На сей раз, Изольда была в мундире фельдмаршала, сплошь увешанном орденами и окантованном алой лентой. Держалась она с достоинством важной персоны, никого вокруг не замечая и, прислушиваясь лишь, к мелодичному звону своих медалей.

— Вы чего это вырядились, мадам?

— Я главный евнух Вашего величества, — надменно пояснила старушка.

— А разве вы не кадрами заведуете? — удивился я.

— И женами тоже, — вызывающе отвечала старушка.

— Она еще начальник тайной полиции, — вовремя шепнул мне на ухо Тип.

Тут я вспомнил наставления Типа и решил попробовать свои силы:

— Так-с, — сказал я, насупившись, — занимаем, стало быть, три должности?! Не слишком ли жирно, милая?

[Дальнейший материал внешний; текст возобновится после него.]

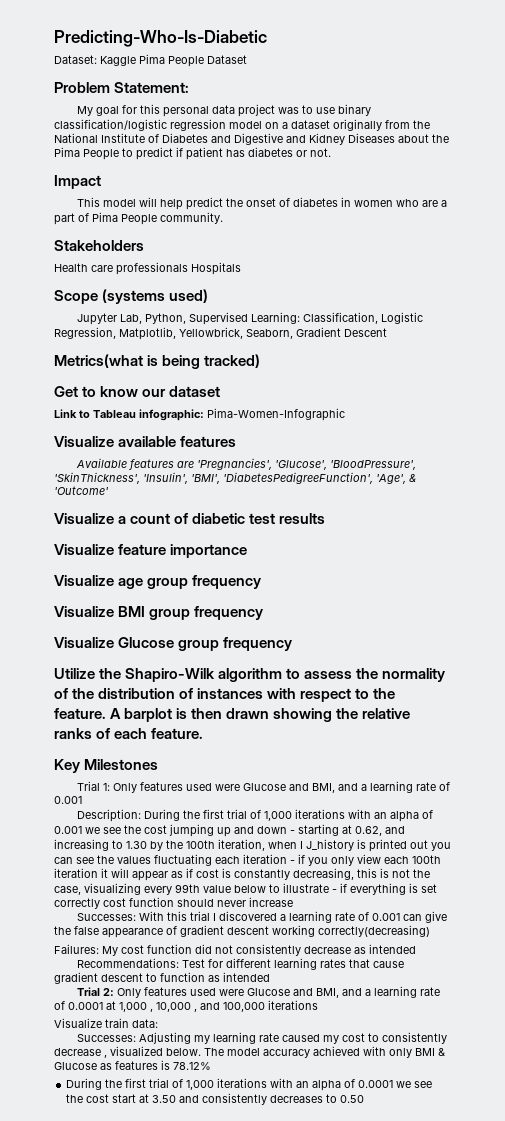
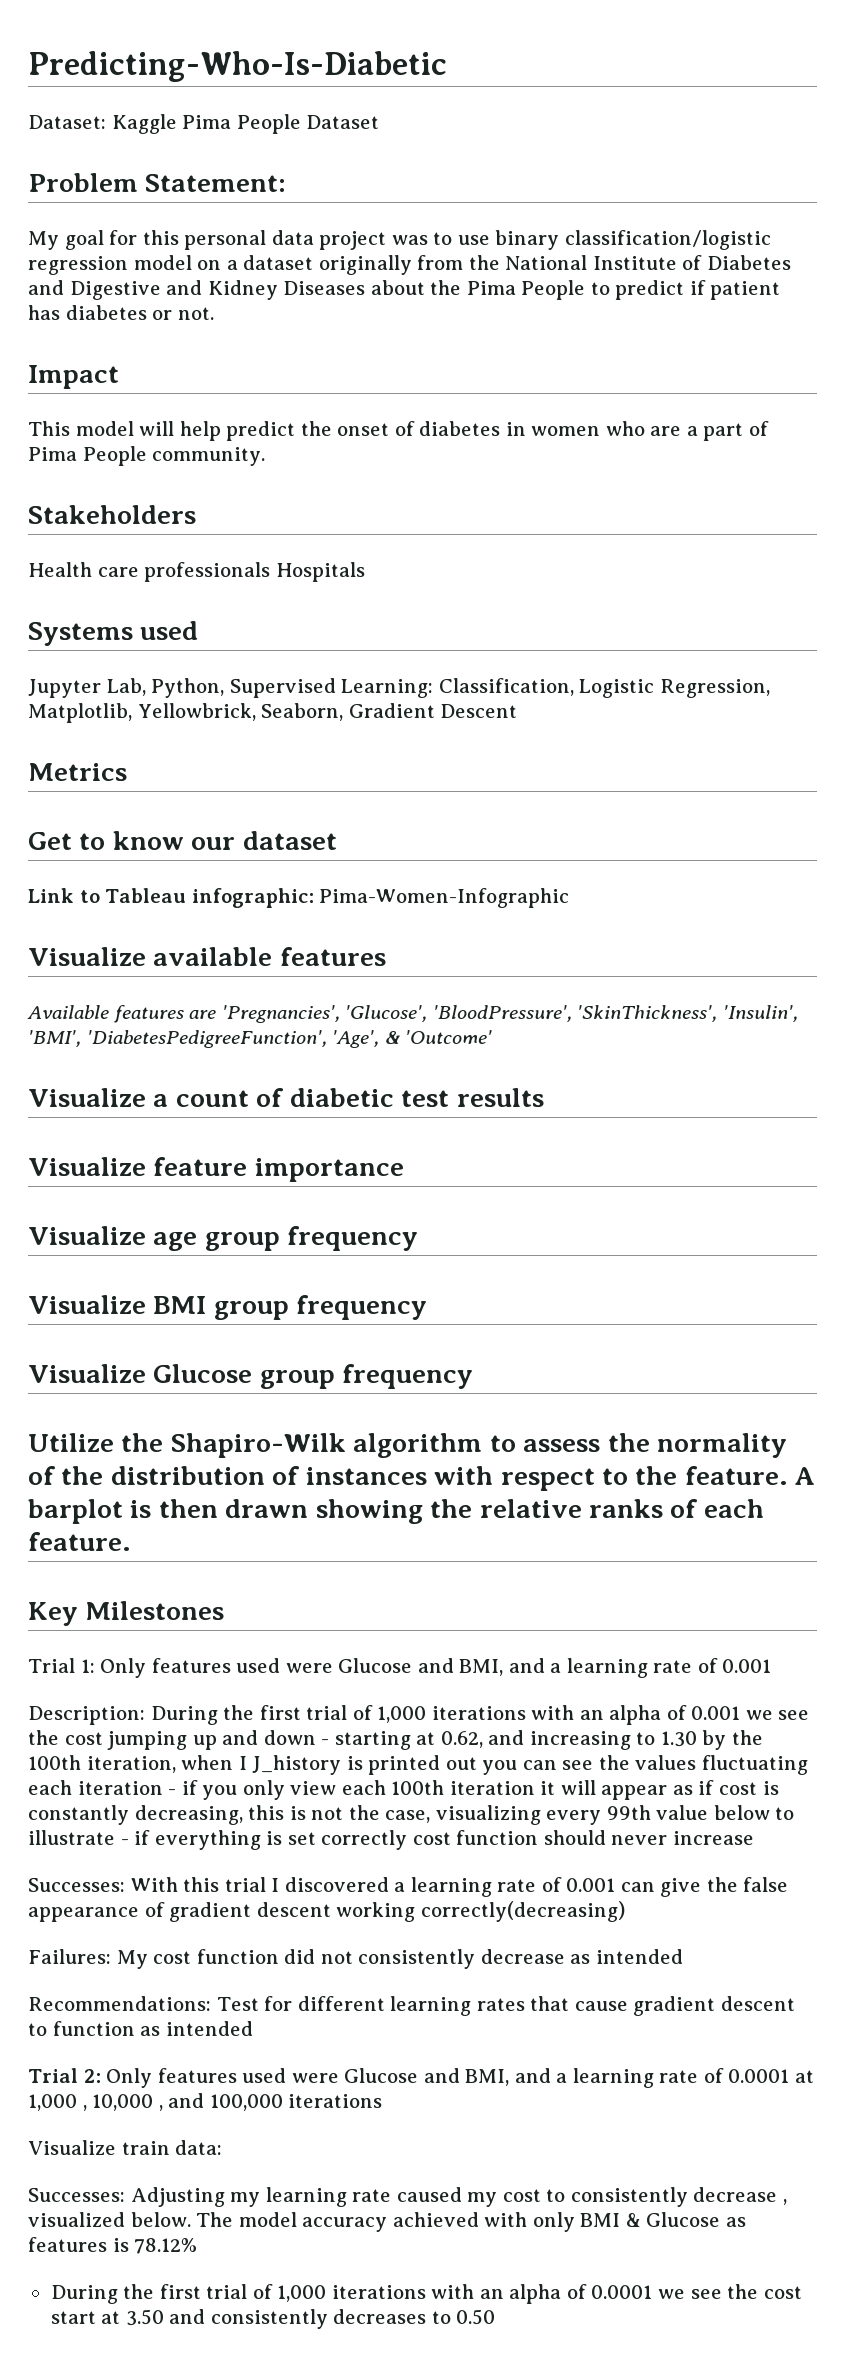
- Scope (systems used)
+ Systems used
- Metrics(what is being tracked)
+ Metrics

Сказано это было в несвойственной мне жесткой манере, и я сразу же почувствовал всю прелесть власти. Право же, мне уже нравилось вершить судьбы и повелевать людьми. — А что, — сразу сникла старушка, — я же по совместительству, другим можно, а мне нельзя?

— Кого вы имеете в виду?

Старушка покосилась на Типа и, полагая, что намек мною понят, продолжила, несколько воспрянув духом:

— На одну зарплату у Соломона разве проживешь?

Мне непонятна была пока вся эта история, события которой развивались с такой молниеносной быстротой, что вникнуть в них у меня не было никакой возможности.

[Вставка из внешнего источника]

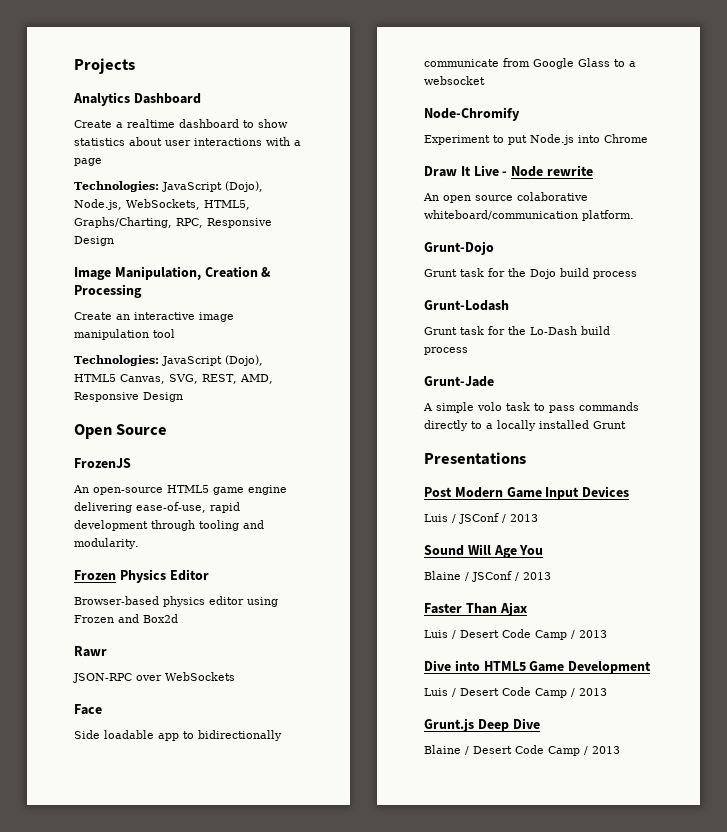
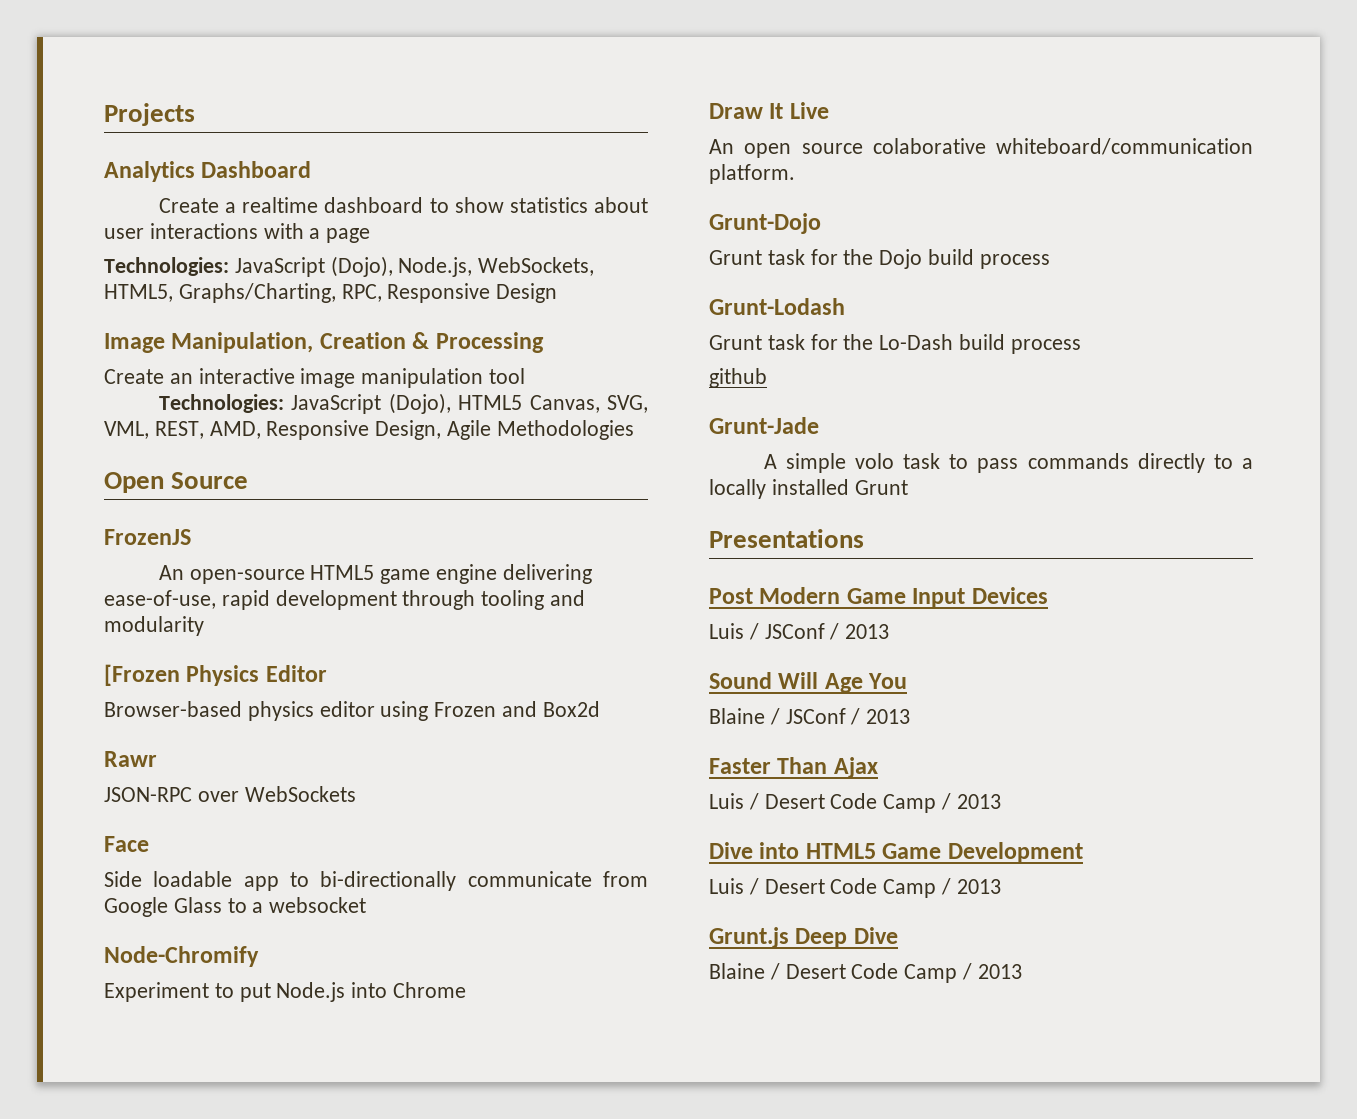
- Technologies: JavaScript (Dojo), HTML5 Canvas, SVG, REST, AMD, Responsive Design
+ Technologies: JavaScript (Dojo), HTML5 Canvas, SVG, VML, REST, AMD, Responsive Design, Agile Methodologies
- An open-source HTML5 game engine delivering ease-of-use, rapid development through tooling and modularity.
- Frozen Physics Editor
+ An open-source HTML5 game engine delivering ease-of-use, rapid development through tooling and modularity
+ [Frozen Physics Editor
- Side loadable app to bidirectionally communicate from Google Glass to a websocket
+ Side loadable app to bi-directionally communicate from Google Glass to a websocket
- Draw It Live - Node rewrite
+ Draw It Live
+ github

До сих пор я действовал сообразно ситуации и мне не в чем упрекнуть себя: мне предложили участвовать в игре (если это действительно была игра), я согласился, и, кажется, даже вошел в раж.

— А сколько положил вам Соломон? — поинтересовался я, имея в виду своего предшественника.

— Прежний, две тысячи зеленью, — скромно потупилась старушка. Седые букли ее развевались на ветру.

— Как начальник Отдела безопасности мадам Ротенберг получает двадцать! — опять же к месту доверительно шепнул Тип.

— А работа, между тем, у меня ответственная, — продолжала старушка.

— Не пыльная, — ввернул Тип.

— Я полагаю, что вы, господин Трахтенберг…

— Не заговаривайся, бабка! — повысил голос Тип.

— Я полагаю, что вы, Ваше величество, примите этот факт во внимание, при рассмотрении вопроса о жаловании, — поправилась старушка, презрительно игнорируя своевременные замечания Типа.

Я не стал ничего обещать, а только неопределенно кивнул старой, которая, приняв, сей знак за царскую благосклонность, торжественно вопросила:

— Можно ли начинать, Ваше величество?

— Чего начинать? — не понял я.

— Как это чего, парад!

Час от часу нелегче, и все же я, наверное, у психов в гостях. Но как попали к психам эти красотки, может быть и они психички? Не хватало мне одной психопатки дома.

— Ах, парад. Ну что ж, давайте, парад так парад.

Старуха приблизилась к перилам и неожиданным хриплым басом рявкнула в микрофон:

— Гарем-м! Равнение направу. Интервал три шага. Поротно, строевым, с песня-ай… шагом… арш!

Тут вперед вылез Тип и в микрофон начал исполнять песню «А ну-ка, девушки, а ну, красавицы…»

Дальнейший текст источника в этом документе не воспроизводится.